I’d heard of the Insight Meditation Society through several friends, all hardened journo types who’d come through the other side intact. IMS, they told me, was the real deal, founded in 1976 by Joseph Goldstein, Sharon Salzberg and Jack Kornfield, legendary teachers in the tradition of Vipassana, or mindfulness meditation. Located near the Berkshires, in Massachusetts, IMS has welcomed luminaries like the Dalai Lama to its grounds, which includes three dormitories and a forest retreat amid acres of well-maintained trails.

Retreatants or yogis (Pali terms are in heavy rotation in these parts) follow a strict schedule that starts with a 5:15 a.m. bell and includes three meals between alternating sets of sitting and walking meditation. Vegetarian food is served cafeteria style and in practice if not by decree, eaten slowly, putting down the fork between bites. (Takeaway: you eat less and enjoy more.)

NIKOLAI SENIN FOR WSJ

Within the niche category of meditation memoir, I’ve always appreciated narratives by dyspeptic Type As, the kind of meditators who start off by sitting in silent judgment. Here is Emmanuel Carrère in his 2020 book, “Yoga,” writing about a fellow retreatant: “Since I’m a negative sort of person, my attention focuses on him. With a pointed goatee and a wine-toned jacquard sweater, he’s annoyingly smug in the role of the smiling, benign sage, rich in insights into chakra alignment and the benefits of letting go.”

Personally, I couldn’t figure out how to size up other yogis up without getting caught in verboten eye contact, but I did notice recurring characters: a runner-up in the Philip Seymour Hoffman look-alike contest, the woman who accidentally served herself lunch before the official chime as everyone looked on in horrified silence, a couple of extroverts visibly straining not to gesticulate or emit the occasional whispered nicety.

Speaking was officially permitted during small group meetings led by the retreat’s teachers, Annie Nugent and Devin Berry. These sessions, along with daily Dharma talks, both of which I’d dreaded, turned out to be the retreat’s highlight. The teachers were wise, down-to-earth, funny and—dare I say it—enlightening. (Berry jokingly referred to himself as a “dharmaceutical rep for Big Dharma.”) I came ready to roll my eyes and found myself riveted. I could have listened for hours and may do so in future on the Dharma Seed website, which offers many of these recorded talks free.

My low point came on the second day when I set out at 9 a.m. for what I figured would be a 90-minute walk.
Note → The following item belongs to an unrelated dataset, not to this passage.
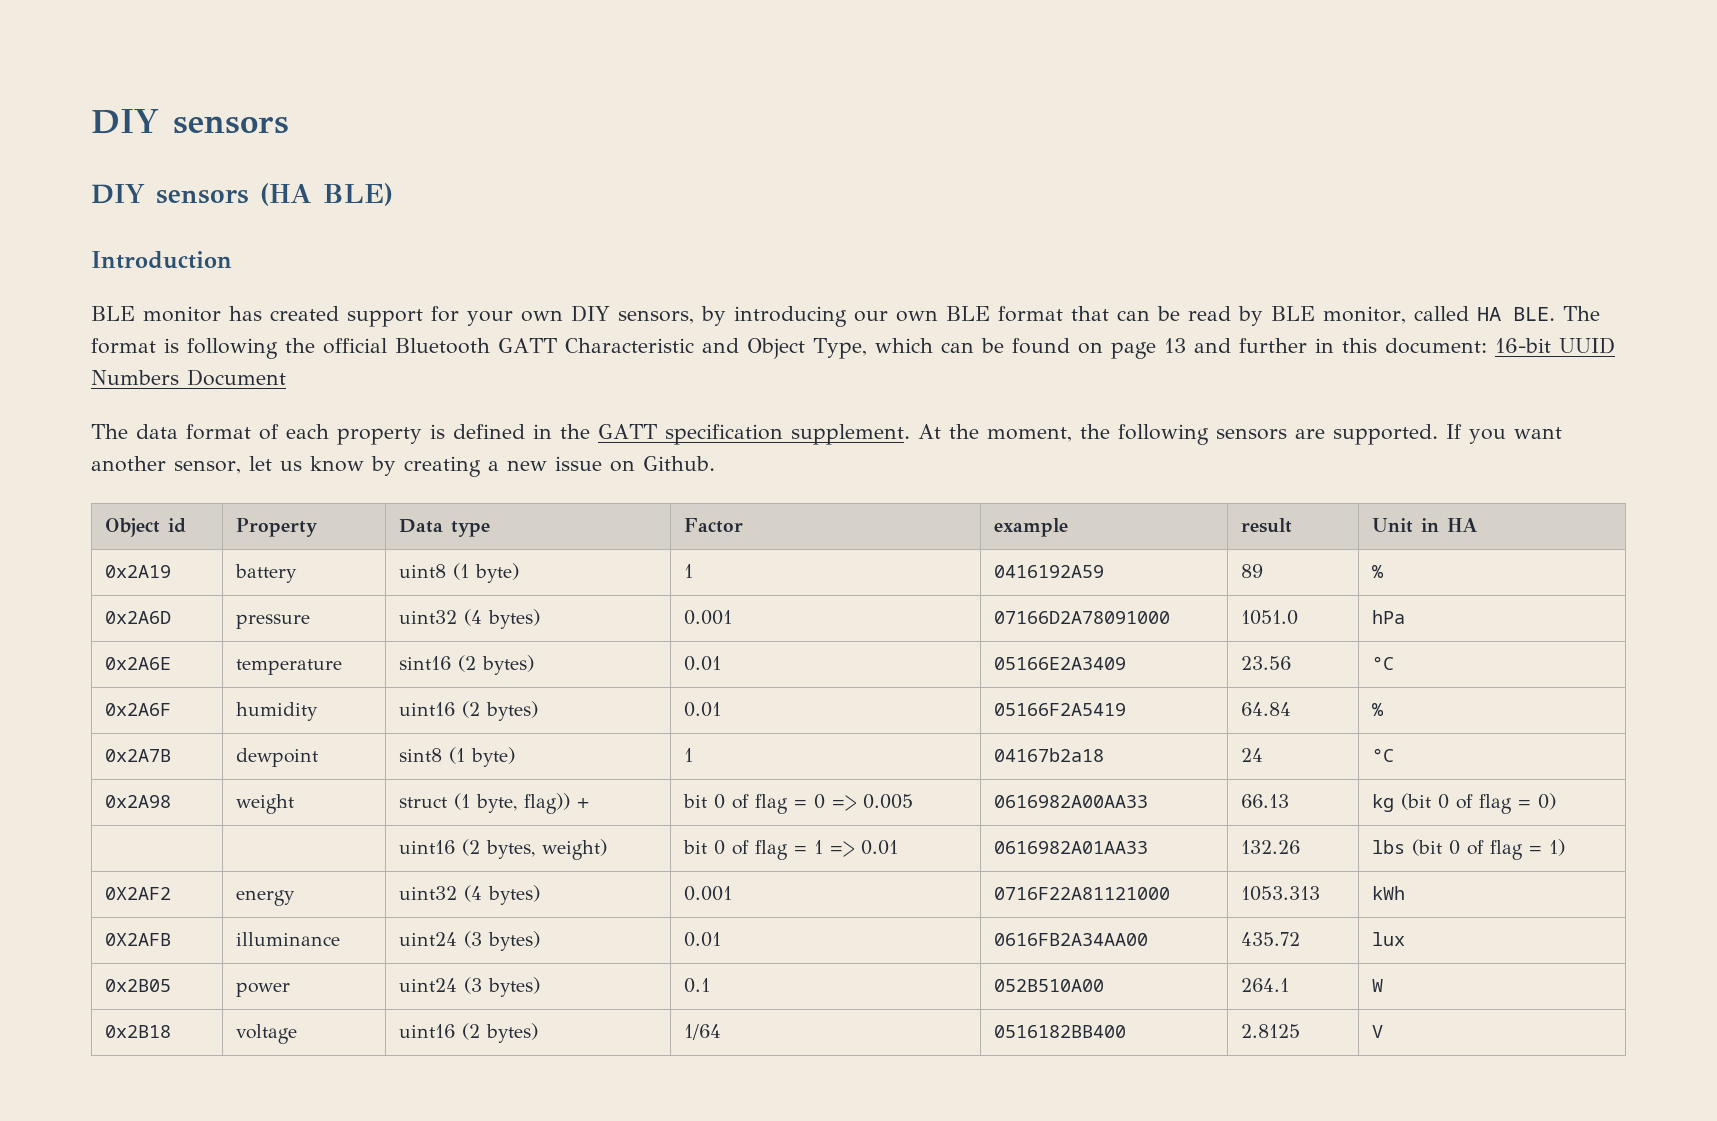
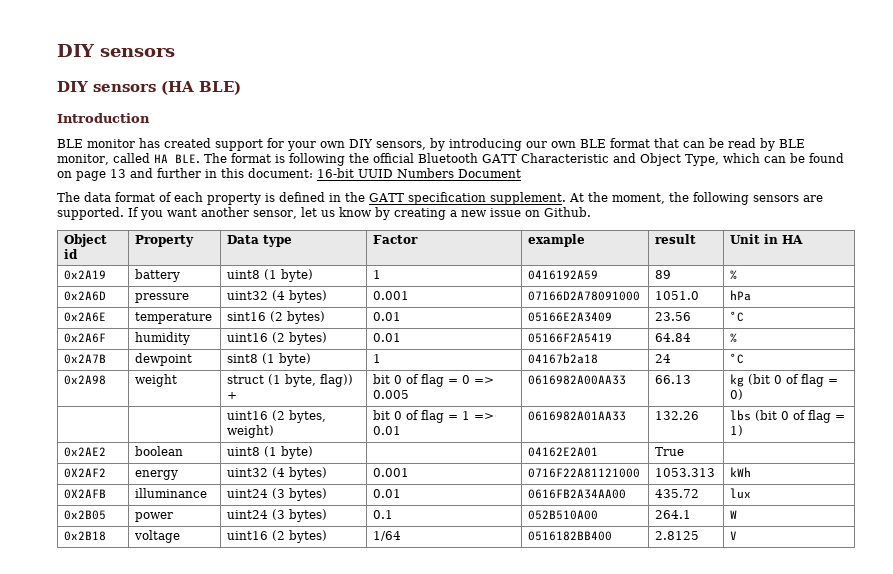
(1566, 847) none -> [64,447,107,457] [135,446,184,456] [227,446,314,459] [528,447,599,457] [655,447,685,456] // 0x2AE2 | boolean | uint8 (1 byte) | | 04162E2A01 | True |

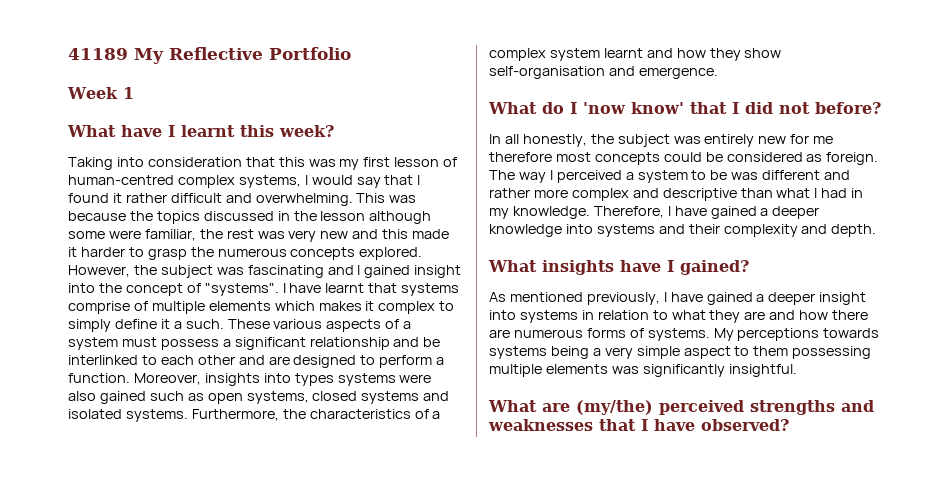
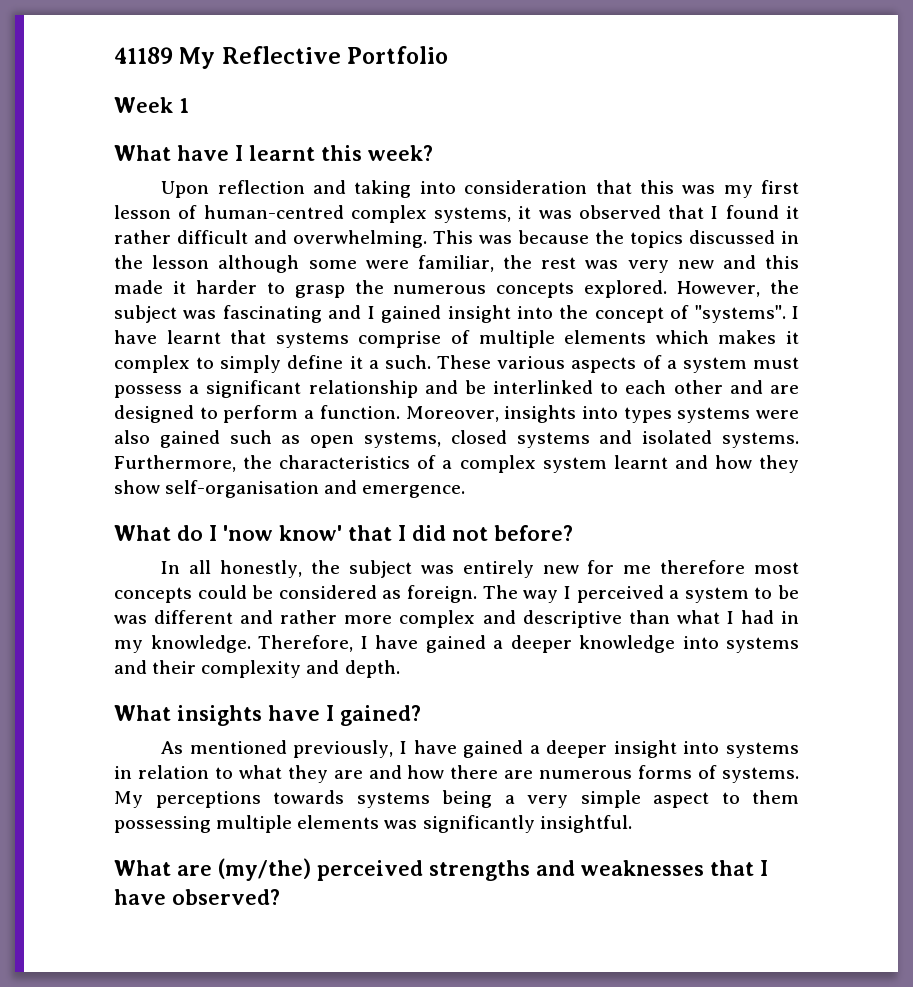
[68,157,113,170] Taking -> [161,180,412,198] Upon reflection and taking
[304,175,381,188] I would say -> [518,205,661,219] it was observed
Following the advice of a friend, who had drawn a rough map of his favorite trails before I left, I took the “longer” route. At some point I must have deviated from the path—but who knows? The map was back on my locked-away phone. Before long, I had entered a state wildlife preserve.

I spent the next three hours profoundly lost. When I finally emerged onto an unfamiliar road, I staggered up to two people standing by a lumberyard and in as few words as possible, asked how to get to IMS. It was another 5-mile walk back.

Lunch had been served hours earlier. “Cookies!” exulted the chalkboard menu, the sole dessert offered during the entire retreat. I experienced much dukkha (pain) as I spied cookie remains inside the compost bin.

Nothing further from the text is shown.